Butler, though, believes that new Packers safety Xavier McKinney has the chance not only to win the MVP award this season, but has the best traits of anyone to play the position in TitleTown.
“What he’s meant to this organization is somebody that’s reliable,” Butler said, during a recent appearance on my Between The Hashmarks Podcast. “But, Darren Sharper played with me … I’m just talking in a Packers uniform … Darren Sharper had the best range I’ve ever seen, from the middle of the field, sprint over, intercept it, or cause a fumble, Darren Sharper was mazing.
“Eugene Robinson had the best instincts I’ve ever seen; from reading tendencies, knowing what they were doing out of different formations, Eugene Robinson was the smartest safety to ever play the game. X is both of those guys.”
McKinney has been the definition of an instant impact player, making history Sunday as the first player since the AFL-NFL merger to intercept five passes in his first five games since signing with a new team the prior offseason.
“He has great instincts back there,” an NFL general manager told me of McKinney on Sunday. night. “And ball skills to match. He’s having a hell of a year, so far.”
LeRoy Butler Grateful Green Bay Packers could Sign Xavier McKinney
One team’s overpriced luxury piece is another team’s keystone.
That’s the reasonable takeaway after general manager Joe Schoen allowed the New York Giants’ second-round pick in the 2020 NFL Draft to walk out the building as a free agent this past spring.

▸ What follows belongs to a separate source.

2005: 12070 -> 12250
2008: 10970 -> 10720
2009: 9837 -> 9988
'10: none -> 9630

Butler, though, is grateful for the fact that Brian Gutekunst and the Packers managed to ink McKinney to a lucrative long-term deal worth a four-year deal worth $67 million as the backstop and cornerstone of new coordinator Jeff Hafley’s secondary.
“I just want to give this bottle of Hall of Fame Leap Vodka to the Giants,” Butler joked. “For, I could throw Saquon Barkley in there, too, but we’re just going to stay with Xavier for a minute … Thank you for making him available. Thank you for not signing him to a long-term deal, thank you for letting [the Packers] sign a safety in his prime.

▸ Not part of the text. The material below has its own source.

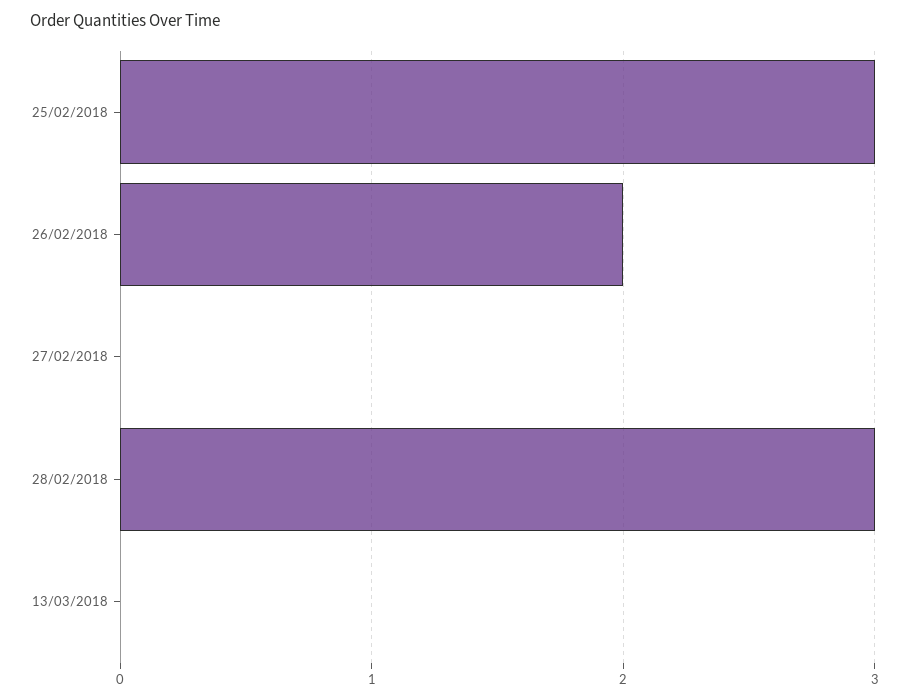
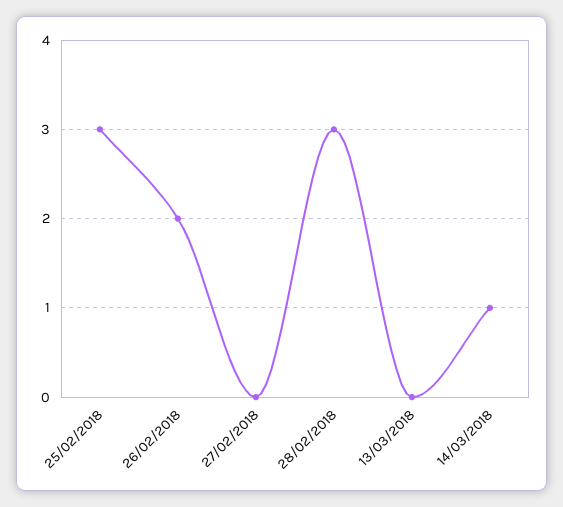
14/03/2018: none -> 1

“We’re beyond ecstatic, because X is different. He’s a 25-year-old, but he’s a grown man inside a young man’s body. He’s a leader, and he’s what the Packers needed. We haven’t had a safety like this in Green Bay since Nick Collins. I know me and Charles Woodson played safety at a high level, but this is different.”
Through five games in a Packers uniform, McKinney has pulled down five interceptions while breaking up six passes, recovering a fumble and posting 20 total tackles.
“Xavier affects so much,” Butler says. “There weren’t really a lot of people in Green Bay who knew about him, when [GM] Brian Gutekunst brought him in and made him the highest-paid safety, at that time. There were the Minkah Fitzpatricks of the world, there were the Budda Bakers, these were the best safeties,
“But, wait, wait, wait, there’s another guy that people are missing, and we got him. If it wasn’t for McKinney, the Packers are probably 1-4.”